#### Collected data

• • • • •

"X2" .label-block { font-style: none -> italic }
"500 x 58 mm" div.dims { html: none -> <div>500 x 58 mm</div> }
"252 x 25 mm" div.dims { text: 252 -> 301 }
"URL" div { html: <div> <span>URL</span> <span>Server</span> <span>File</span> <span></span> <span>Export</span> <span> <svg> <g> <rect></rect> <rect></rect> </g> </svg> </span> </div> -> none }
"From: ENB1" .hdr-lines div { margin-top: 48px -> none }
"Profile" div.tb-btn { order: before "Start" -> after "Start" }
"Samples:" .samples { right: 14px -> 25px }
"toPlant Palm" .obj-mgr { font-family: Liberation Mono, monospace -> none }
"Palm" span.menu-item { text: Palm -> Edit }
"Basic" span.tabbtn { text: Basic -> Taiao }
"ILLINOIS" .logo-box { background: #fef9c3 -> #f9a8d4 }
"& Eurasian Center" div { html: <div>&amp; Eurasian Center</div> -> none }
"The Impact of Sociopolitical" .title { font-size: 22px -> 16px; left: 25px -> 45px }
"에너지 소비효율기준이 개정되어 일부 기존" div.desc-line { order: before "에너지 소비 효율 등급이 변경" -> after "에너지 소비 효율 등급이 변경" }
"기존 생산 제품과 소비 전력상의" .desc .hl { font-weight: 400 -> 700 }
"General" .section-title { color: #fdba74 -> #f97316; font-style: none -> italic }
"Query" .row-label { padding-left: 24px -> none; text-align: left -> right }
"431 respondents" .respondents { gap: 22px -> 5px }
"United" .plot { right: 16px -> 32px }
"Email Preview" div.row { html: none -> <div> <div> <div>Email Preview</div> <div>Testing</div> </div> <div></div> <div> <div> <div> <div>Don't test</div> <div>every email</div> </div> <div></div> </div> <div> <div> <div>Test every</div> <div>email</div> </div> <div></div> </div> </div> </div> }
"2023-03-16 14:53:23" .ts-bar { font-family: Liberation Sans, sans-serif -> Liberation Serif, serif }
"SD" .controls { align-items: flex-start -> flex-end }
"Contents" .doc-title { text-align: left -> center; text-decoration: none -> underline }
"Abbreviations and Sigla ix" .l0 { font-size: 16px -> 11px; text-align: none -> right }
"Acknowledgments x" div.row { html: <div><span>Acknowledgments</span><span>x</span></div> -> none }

• • • • •

#### PROBLEM REQUIREMENTS
From the records above, copy out the line with "color: #fdba74 ->", the line with "left -> center;", and every line between them, word for word.

#### YOUR RESPONSE
"General" .section-title { color: #fdba74 -> #f97316; font-style: none -> italic }
"Query" .row-label { padding-left: 24px -> none; text-align: left -> right }
"431 respondents" .respondents { gap: 22px -> 5px }
"United" .plot { right: 16px -> 32px }
"Email Preview" div.row { html: none -> <div> <div> <div>Email Preview</div> <div>Testing</div> </div> <div></div> <div> <div> <div> <div>Don't test</div> <div>every email</div> </div> <div></div> </div> <div> <div> <div>Test every</div> <div>email</div> </div> <div></div> </div> </div> </div> }
"2023-03-16 14:53:23" .ts-bar { font-family: Liberation Sans, sans-serif -> Liberation Serif, serif }
"SD" .controls { align-items: flex-start -> flex-end }
"Contents" .doc-title { text-align: left -> center; text-decoration: none -> underline }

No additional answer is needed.